◆ **Directions for this task**
The string "资产余值" appears in some lines of the entries that follow; copy each such line.

[Content revision data]

· · · · · · ·

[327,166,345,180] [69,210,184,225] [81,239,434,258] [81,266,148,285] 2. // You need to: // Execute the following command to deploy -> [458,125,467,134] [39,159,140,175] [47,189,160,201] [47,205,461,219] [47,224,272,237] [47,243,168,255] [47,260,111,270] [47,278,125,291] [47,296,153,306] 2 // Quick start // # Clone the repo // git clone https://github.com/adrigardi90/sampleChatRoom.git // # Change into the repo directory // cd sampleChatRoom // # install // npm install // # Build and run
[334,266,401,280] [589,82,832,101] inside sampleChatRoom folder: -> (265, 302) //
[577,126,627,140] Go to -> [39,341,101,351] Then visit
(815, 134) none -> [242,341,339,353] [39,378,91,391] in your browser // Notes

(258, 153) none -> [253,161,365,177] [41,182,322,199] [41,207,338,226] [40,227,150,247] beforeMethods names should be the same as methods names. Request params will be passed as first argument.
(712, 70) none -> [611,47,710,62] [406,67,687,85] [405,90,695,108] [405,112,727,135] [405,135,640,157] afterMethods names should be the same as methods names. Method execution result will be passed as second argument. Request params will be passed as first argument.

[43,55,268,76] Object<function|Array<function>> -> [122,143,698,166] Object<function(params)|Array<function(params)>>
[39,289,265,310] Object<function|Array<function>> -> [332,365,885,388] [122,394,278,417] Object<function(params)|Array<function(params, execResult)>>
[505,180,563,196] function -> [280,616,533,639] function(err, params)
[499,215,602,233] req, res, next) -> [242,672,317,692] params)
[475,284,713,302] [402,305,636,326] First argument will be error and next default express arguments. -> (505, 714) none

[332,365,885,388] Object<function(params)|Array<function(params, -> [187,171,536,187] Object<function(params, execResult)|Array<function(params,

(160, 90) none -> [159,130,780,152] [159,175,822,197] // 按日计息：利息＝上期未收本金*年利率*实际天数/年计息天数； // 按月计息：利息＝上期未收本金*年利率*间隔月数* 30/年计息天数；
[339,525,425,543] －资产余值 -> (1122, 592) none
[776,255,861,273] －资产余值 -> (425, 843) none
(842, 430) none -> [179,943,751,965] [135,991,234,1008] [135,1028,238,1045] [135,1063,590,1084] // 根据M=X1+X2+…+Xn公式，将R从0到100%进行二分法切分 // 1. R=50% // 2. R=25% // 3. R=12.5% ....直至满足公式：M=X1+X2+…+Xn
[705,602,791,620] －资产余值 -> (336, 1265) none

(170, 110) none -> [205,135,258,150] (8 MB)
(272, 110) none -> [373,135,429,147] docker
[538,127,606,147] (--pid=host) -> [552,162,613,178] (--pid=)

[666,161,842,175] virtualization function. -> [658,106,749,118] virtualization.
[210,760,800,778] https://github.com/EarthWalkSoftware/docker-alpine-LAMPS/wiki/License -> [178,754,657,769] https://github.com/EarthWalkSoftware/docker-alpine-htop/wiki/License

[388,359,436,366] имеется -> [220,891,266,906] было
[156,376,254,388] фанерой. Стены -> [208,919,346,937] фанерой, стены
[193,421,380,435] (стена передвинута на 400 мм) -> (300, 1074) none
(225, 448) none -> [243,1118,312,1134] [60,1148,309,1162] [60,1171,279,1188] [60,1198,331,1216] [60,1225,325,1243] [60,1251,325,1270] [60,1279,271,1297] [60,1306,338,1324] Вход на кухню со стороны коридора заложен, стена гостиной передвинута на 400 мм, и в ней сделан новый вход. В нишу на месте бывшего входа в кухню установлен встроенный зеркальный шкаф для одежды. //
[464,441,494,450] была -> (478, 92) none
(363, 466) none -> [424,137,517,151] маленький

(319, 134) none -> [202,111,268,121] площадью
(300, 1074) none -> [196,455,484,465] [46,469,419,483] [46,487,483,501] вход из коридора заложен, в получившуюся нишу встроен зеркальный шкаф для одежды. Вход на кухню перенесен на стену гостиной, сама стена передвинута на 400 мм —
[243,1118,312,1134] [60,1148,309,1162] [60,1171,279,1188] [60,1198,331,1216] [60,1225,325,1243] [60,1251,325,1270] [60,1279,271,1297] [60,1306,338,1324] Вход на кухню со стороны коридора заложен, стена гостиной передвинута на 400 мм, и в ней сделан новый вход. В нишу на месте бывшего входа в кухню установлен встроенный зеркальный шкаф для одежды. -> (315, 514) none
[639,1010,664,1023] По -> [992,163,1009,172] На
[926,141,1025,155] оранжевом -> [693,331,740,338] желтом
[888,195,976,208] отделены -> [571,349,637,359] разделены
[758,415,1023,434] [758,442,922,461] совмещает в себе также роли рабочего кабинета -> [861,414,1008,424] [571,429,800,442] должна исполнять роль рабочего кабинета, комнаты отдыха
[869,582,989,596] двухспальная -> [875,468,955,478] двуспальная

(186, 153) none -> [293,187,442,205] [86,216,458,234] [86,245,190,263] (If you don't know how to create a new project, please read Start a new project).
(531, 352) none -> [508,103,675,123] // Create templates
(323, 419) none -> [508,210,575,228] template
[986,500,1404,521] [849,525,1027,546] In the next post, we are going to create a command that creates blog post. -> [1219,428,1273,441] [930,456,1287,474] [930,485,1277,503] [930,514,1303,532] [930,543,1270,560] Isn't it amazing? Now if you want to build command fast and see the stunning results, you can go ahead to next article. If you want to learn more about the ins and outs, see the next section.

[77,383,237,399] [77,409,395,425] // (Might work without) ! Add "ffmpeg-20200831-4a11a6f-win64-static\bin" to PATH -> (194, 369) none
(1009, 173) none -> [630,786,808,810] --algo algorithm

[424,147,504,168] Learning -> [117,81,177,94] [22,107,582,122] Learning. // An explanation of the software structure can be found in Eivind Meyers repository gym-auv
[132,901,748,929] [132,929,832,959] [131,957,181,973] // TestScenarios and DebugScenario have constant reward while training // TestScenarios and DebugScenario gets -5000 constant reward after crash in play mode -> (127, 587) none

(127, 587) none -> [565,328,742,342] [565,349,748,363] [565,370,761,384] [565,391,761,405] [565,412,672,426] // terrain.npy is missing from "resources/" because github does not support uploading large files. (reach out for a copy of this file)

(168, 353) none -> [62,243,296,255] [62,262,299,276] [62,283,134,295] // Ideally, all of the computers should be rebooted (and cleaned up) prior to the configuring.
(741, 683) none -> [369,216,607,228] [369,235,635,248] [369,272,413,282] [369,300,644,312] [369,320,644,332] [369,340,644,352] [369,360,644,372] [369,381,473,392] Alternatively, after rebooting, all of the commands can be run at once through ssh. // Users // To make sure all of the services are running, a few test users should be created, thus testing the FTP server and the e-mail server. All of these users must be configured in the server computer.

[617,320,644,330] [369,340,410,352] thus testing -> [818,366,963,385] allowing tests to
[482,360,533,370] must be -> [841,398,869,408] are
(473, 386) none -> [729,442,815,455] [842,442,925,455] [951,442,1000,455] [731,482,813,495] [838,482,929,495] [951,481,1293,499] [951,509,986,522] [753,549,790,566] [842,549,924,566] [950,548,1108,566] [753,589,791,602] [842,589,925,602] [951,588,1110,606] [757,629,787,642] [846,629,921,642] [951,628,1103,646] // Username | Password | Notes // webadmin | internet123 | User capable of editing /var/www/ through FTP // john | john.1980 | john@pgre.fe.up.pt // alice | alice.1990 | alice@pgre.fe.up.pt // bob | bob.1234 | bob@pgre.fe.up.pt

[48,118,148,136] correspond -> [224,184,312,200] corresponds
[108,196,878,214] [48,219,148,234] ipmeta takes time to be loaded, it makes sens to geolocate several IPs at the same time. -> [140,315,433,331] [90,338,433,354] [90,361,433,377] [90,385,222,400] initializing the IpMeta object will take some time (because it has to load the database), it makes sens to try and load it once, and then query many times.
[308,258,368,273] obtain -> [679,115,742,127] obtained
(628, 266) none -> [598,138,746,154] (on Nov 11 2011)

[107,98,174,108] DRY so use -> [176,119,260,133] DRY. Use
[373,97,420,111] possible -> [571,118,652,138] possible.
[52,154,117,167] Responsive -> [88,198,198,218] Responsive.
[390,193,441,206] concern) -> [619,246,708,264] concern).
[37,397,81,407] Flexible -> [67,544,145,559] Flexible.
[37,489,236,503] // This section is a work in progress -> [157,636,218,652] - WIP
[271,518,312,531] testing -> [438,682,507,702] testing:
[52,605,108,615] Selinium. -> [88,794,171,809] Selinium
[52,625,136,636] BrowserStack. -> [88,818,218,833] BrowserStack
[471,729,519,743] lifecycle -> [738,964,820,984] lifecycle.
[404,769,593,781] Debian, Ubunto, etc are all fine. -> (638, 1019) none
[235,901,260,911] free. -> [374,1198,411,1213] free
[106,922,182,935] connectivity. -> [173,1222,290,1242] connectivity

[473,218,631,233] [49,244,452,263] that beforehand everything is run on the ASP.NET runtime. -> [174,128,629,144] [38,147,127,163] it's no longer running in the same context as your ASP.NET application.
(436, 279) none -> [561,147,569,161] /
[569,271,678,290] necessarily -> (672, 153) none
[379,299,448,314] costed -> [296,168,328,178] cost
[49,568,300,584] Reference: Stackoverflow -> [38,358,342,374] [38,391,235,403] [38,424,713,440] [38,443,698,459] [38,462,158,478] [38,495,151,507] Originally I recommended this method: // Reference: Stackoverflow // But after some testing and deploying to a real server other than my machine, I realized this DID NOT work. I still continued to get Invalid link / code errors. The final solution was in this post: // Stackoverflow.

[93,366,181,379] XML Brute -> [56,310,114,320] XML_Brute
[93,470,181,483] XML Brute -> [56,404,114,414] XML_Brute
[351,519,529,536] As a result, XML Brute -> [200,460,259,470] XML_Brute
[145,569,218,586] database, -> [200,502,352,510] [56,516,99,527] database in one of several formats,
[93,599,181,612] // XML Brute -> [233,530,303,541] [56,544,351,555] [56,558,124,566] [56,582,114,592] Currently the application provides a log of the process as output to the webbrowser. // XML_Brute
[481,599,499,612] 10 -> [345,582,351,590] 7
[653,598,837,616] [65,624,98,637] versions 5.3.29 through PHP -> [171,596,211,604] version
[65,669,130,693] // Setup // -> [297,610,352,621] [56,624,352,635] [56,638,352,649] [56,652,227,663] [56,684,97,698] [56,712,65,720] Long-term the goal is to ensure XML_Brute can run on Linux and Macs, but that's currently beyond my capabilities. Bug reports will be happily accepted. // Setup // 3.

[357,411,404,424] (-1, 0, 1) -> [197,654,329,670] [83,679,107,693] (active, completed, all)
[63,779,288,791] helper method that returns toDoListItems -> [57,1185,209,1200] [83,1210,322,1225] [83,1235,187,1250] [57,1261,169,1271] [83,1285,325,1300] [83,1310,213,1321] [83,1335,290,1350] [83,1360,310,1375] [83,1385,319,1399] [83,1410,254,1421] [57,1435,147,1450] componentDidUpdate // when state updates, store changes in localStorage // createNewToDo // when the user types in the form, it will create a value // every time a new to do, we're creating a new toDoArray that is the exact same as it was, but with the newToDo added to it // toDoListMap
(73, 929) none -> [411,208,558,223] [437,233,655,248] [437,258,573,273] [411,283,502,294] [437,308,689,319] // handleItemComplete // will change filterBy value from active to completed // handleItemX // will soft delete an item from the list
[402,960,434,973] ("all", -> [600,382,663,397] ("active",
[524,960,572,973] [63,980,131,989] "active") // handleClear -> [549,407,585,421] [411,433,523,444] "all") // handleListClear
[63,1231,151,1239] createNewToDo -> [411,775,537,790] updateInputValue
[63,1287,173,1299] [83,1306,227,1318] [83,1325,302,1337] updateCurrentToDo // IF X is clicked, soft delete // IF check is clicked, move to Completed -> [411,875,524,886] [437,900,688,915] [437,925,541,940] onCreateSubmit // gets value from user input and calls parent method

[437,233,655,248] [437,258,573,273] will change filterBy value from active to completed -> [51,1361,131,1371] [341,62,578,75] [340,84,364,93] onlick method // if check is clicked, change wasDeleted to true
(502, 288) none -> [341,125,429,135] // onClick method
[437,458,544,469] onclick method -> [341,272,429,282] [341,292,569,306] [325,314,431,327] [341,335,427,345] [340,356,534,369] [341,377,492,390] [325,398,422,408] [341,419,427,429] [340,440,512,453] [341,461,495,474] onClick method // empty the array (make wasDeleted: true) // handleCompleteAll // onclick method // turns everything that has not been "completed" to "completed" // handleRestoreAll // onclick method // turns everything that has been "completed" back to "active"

· · · · · · ·

◆ **Result for this exercise**
[339,525,425,543] －资产余值 -> (1122, 592) none
[776,255,861,273] －资产余值 -> (425, 843) none
[705,602,791,620] －资产余值 -> (336, 1265) none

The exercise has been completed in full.